И действительно, разница между стройными, безусыми сладкоголосыми молодыми людьми, изображавшими на сцене девиц (с подкрашенными губами, ниспадающими локонами, в женском платье), и нормальными актерами-мужчинами, которые играли женщин раньше, была:
Здесь видишь крепкую пастушку в непорочно белых одеждах с чуть пробивающейся нежно-голубой бороденкой и выпирающими ключицами… сжимающую букет цветов в кулаке, которым, наверное, вполне можно было бы сбить с ног Голиафа, и толпу молочниц, выходящих на звук ее широких шагов
[877]
.
Кроме того, кастраты были прекрасно обучены и отлично разбирались в музыке. Тем не менее некоторым не удавалось набрать достаточно высокий балл, и их посылали на гастроли в провинциальные оперные театры.

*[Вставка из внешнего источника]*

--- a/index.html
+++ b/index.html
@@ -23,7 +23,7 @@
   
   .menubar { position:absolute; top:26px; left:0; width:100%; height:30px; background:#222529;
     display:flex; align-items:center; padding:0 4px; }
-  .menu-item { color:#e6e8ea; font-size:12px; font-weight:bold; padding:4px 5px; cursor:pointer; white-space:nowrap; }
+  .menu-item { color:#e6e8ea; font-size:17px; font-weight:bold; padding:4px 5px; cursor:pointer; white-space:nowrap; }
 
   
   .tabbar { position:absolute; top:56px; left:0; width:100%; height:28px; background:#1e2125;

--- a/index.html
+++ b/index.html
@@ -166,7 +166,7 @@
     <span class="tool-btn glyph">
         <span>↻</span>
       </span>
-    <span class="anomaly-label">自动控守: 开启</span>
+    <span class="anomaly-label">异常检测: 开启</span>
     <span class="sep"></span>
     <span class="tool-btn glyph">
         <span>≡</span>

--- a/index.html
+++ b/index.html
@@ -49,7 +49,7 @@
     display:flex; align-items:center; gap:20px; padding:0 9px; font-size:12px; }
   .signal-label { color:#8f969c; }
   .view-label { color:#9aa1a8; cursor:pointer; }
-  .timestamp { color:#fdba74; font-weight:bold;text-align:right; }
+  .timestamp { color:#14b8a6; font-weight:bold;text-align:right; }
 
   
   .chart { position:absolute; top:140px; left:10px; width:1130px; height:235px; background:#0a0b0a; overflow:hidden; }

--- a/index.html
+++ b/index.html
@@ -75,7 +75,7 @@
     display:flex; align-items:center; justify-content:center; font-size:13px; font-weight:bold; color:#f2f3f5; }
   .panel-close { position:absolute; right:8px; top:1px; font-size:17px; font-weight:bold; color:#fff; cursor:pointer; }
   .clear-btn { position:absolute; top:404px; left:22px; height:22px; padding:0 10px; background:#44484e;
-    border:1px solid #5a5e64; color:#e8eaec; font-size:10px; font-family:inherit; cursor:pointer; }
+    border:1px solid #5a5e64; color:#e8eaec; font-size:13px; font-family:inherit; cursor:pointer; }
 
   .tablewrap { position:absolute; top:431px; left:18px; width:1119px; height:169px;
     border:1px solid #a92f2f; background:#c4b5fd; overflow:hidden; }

Несмотря на положение звезд, кастраты нередко сталкивались с чувством сильной неприязни, порой даже ненависти. Ревнивые коллеги и широкая публика с презрением относились к их кастрации, обвиняли их в искушении других мужчин гомосексуальностью и презирали за высокомерие и тщеславие. Многие кастраты были знаменитыми тайными возлюбленными, с которыми хотели грешить многочисленные поклонницы. Это определялось, во-первых, тем, что от них нельзя было забеременеть, а во-вторых, им не терпелось посмотреть, как выглядят знаменитые гениталии, составлявшие притчу во языцех. Все это внимание не улучшило образ кастратов по сравнению с нормальными мужчинами
[878]
. С их собственной точки зрения, такие сексуальные победы имели сладковато-горький привкус, поскольку закон запрещал кастратам жениться, и по крайней мере один из них умер из-за этого запрета с разбитым сердцем.

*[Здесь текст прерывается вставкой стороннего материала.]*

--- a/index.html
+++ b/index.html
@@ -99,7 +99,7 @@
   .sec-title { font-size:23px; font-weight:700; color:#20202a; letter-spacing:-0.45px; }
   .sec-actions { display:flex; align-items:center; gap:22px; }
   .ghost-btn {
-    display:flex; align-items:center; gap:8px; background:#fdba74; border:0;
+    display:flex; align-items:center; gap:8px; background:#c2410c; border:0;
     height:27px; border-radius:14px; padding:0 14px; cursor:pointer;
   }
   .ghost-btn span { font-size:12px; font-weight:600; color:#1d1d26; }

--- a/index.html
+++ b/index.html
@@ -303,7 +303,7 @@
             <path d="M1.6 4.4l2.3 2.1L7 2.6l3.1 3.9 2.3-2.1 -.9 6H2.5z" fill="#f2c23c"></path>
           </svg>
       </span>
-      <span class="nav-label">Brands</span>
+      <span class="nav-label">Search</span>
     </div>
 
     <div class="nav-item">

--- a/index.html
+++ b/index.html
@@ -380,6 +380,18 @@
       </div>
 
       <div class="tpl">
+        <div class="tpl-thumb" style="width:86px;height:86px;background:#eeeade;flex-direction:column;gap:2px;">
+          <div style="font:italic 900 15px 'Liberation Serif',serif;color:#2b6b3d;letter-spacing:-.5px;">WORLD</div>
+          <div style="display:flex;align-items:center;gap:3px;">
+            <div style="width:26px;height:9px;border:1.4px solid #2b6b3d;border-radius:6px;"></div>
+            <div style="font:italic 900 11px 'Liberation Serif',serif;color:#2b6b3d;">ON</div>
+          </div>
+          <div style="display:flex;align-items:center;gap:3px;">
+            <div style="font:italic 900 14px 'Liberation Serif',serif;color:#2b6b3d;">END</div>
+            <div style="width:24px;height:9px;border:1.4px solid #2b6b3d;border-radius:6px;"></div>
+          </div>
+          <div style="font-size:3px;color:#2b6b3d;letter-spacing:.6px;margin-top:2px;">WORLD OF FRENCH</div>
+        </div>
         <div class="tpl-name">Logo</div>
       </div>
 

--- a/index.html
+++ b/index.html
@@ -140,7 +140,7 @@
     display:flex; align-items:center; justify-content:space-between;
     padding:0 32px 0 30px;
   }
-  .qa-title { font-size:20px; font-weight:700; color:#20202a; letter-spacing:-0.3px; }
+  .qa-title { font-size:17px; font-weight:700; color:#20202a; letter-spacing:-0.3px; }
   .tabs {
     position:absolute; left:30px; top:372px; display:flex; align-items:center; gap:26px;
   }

А что же происходило с кастратами, соблюдавшими целибат? На деле они были достаточно редки, хотя вполне вероятно, что блистательный Фаринелли оставался целомудренным, поскольку был стыдлив. Кастрат Филиппо Балатри тоже соблюдал целибат. Он боялся, что женщина скоро обнаружит его сексуальную неполноценность и утратит к нему интерес, и с присущей ему иронией так объяснял, почему не женился:
по милости Господа, за счет собственного трудолюбия и благодаря хирургу Аккорамбони де Люкка <я> никогда не женился на женщине, которая сначала меня бы немного любила, а потом стала бы на меня кричать.

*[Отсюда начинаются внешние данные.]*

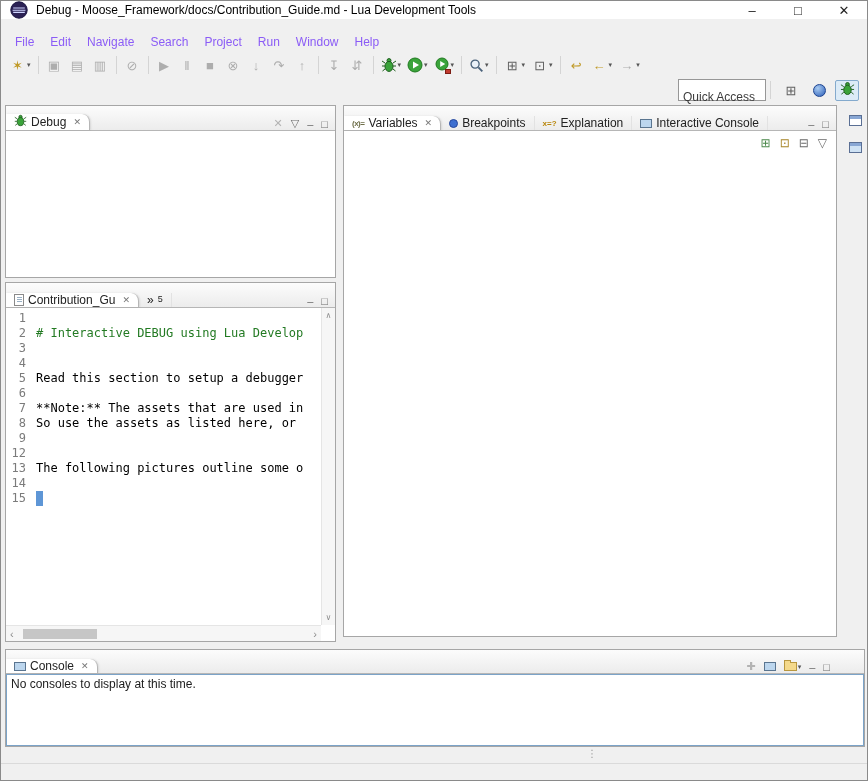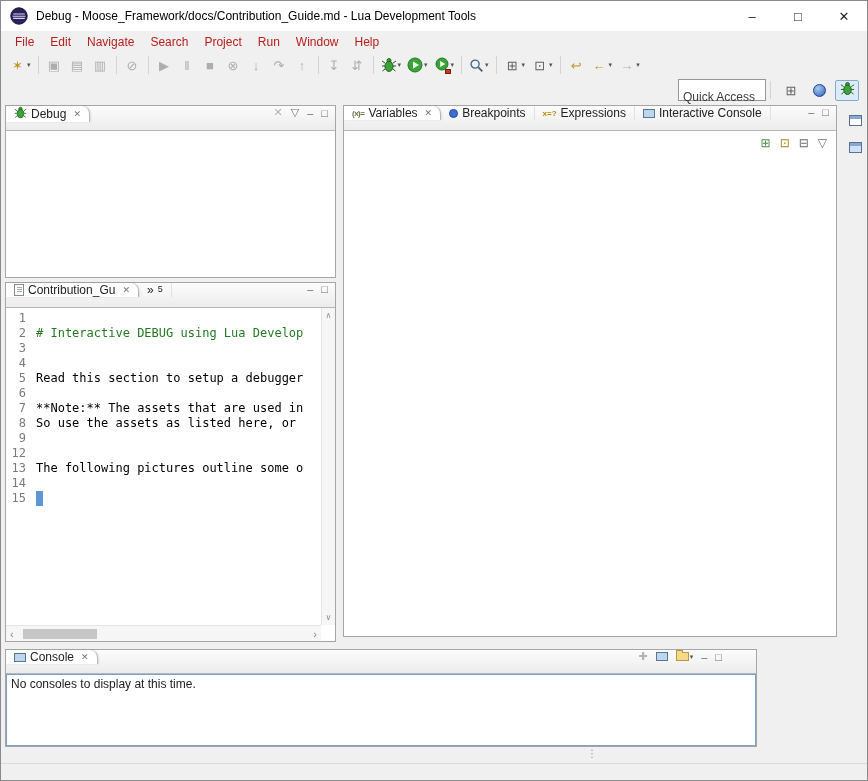--- a/index.html
+++ b/index.html
@@ -12,7 +12,7 @@
        font-size:12px;color:#111;overflow:hidden}
 
   
-  .titlebar{position:absolute;left:0;top:0;width:100%;height:30px;background:#fff;display:flex;align-items:center}
+  .titlebar{position:absolute;left:0;top:0;width:100%;height:18px;background:#fff;display:flex;align-items:center}
   .titlebar .logo{margin:0 8px 0 9px;display:flex}
   .titlebar .title{font-size:12px;color:#000;white-space:nowrap}
   .win-controls{margin-left:auto;display:flex;height:100%}

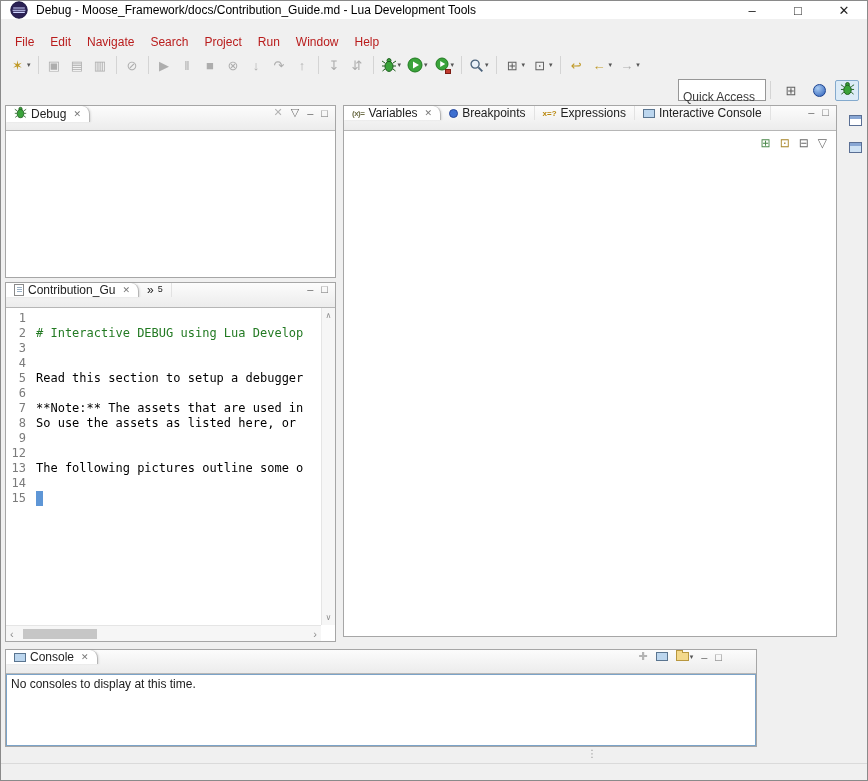--- a/index.html
+++ b/index.html
@@ -20,7 +20,7 @@
 
   
   .menubar{position:absolute;left:0;top:30px;width:100%;height:21px;display:flex;align-items:center;padding-left:6px}
-  .menu-item{padding:2px 8px;color:#b91c1c}
+  .menu-item{padding:2px 8px;color:#8b5cf6}
   .toolbar{position:absolute;left:0;top:51px;width:100%;height:26px;display:flex;align-items:center;padding-left:5px}
   .tb{height:22px;display:flex;align-items:center;padding:0 2px;margin:0 1px;border-radius:2px}
   .g{width:17px;text-align:center;font-size:13px;color:#5f5f5f;line-height:17px}

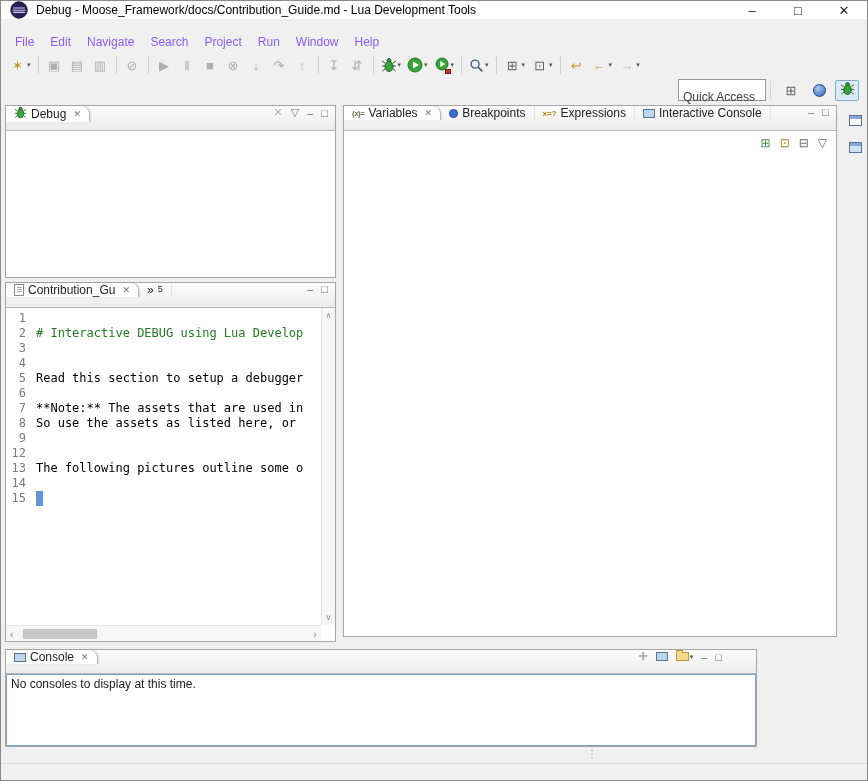--- a/index.html
+++ b/index.html
@@ -38,7 +38,7 @@
 
   
   .panel{position:absolute;background:#fff;border:1px solid #a6a6a6}
-  .vhead{height:25px;display:flex;align-items:flex-start;background:linear-gradient(#fcfcfc,#ececec);
+  .vhead{height:25px;display:flex;align-items:flex-end;background:linear-gradient(#fcfcfc,#ececec);
          border-bottom:1px solid #b6b6b6}
   .tab{display:flex;align-items:center;gap:4px;padding:0 8px;white-space:nowrap;color:#222}
   .tab.active{background:#fff;border-right:1px solid #b6b6b6;border-top-right-radius:8px;box-shadow:1px 0 2px rgba(0,0,0,.10)}

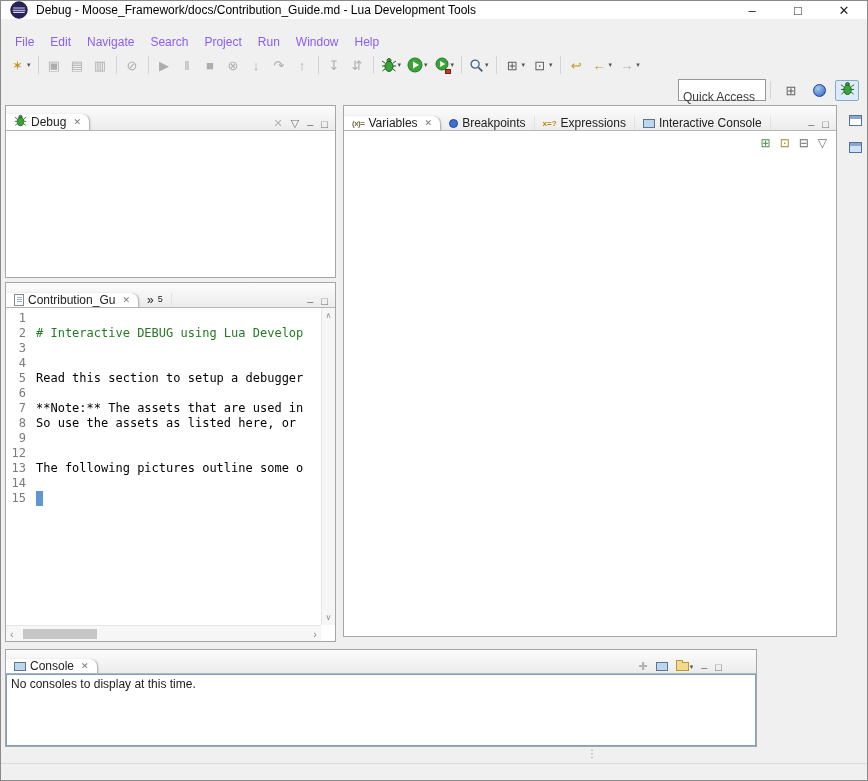--- a/index.html
+++ b/index.html
@@ -387,7 +387,7 @@
       </span>
       <span class="tab inactive">
         <span class="i-expr">x=?</span>
-        <span>Expressions</span>
+        <span>Explanation</span>
       </span>
       <span class="tab inactive">
         <span class="i-monitor"></span>

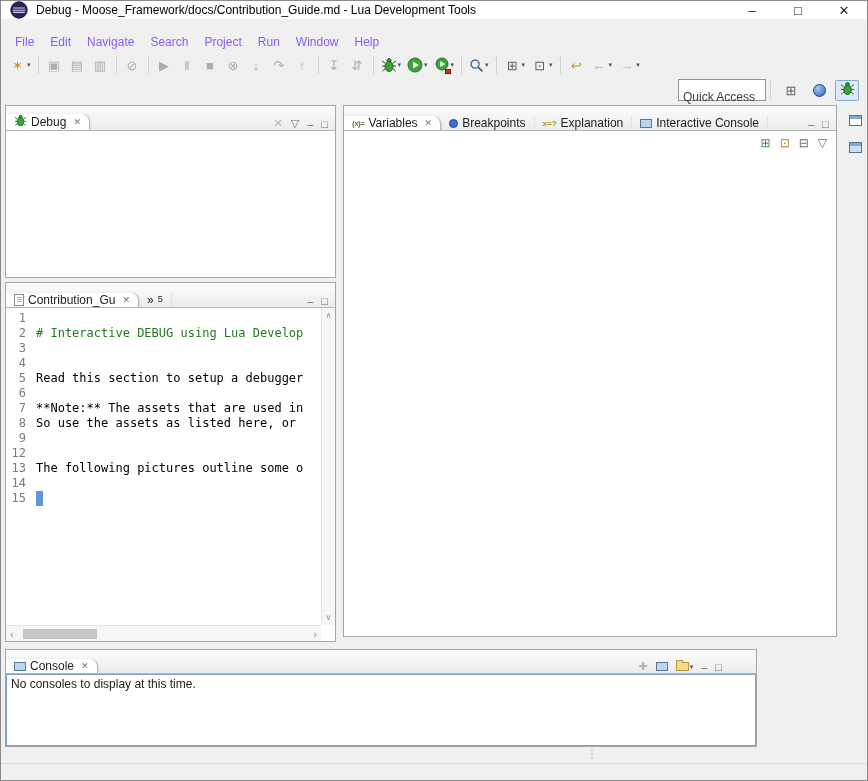--- a/index.html
+++ b/index.html
@@ -51,7 +51,7 @@
   .debug-panel{left:4px;top:104px;width:331px;height:173px}
   .editor-panel{left:4px;top:281px;width:331px;height:360px}
   .right-panel{left:342px;top:104px;width:494px;height:532px}
-  .console-panel{left:4px;top:648px;width:752px;height:98px}
+  .console-panel{left:4px;top:648px;width:860px;height:98px}
 
   
   .ed-wrap{position:absolute;top:25px;left:0;right:0;bottom:0;background:#fff}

Балатри указал в завещании, чтобы его труп не обмывали, как положено, «не только потому, что мне это представляется неприличным, но и потому, что я не хочу представлять себе, как они забавляются, разглядывая меня с целью разобраться в том, как устроены сопрано»
[879]
.
Оперные кастраты были уникальным типом евнухов. В отличие от китайских, османских и византийских евнухов, а также от подлинных хиджр, они редко соблюдали целибат, и целомудрие никогда не упоминалось в числе их качеств. Основную роль для них играли тембр, диапазон и сила их голосов, а не жизнь за пределами оперного театра. Хотя их часто презирали за перенесенное увечье и, как всем евнухам, по закону им запрещалось жениться, поскольку они не были способны к продолжению рода, большинство из них в сексуальном плане жили такой же активной жизнью, как и другие мужчины. В нашем повествовании они принадлежат разделу о целибате кастратов из-за их громкой славы. На деле кастраты являются доказательством par excellence
[880]
того, что если кастрация была не настолько жестокой, что напрочь убивала половое влечение, ее жертвы редко добровольно выбирали воздержание от тех типов сексуальных отношений, возможность которых определялась степенью их увечья. Но даже в этом случае должна была существовать комбинация важных стимулов соблюдения целибата и сильные сдерживающие факторы его нарушения. Большая часть кастратов, то есть частичные кастраты со слабой мотивацией к сохранению целомудрия в связи с безнаказанностью за его нарушение, тешили свою сексуальность примерно в той же степени, что и другие мужчины – известные артисты, всегда окруженные свитой обожавших их и доступных женщин (и некоторого числа мужчин).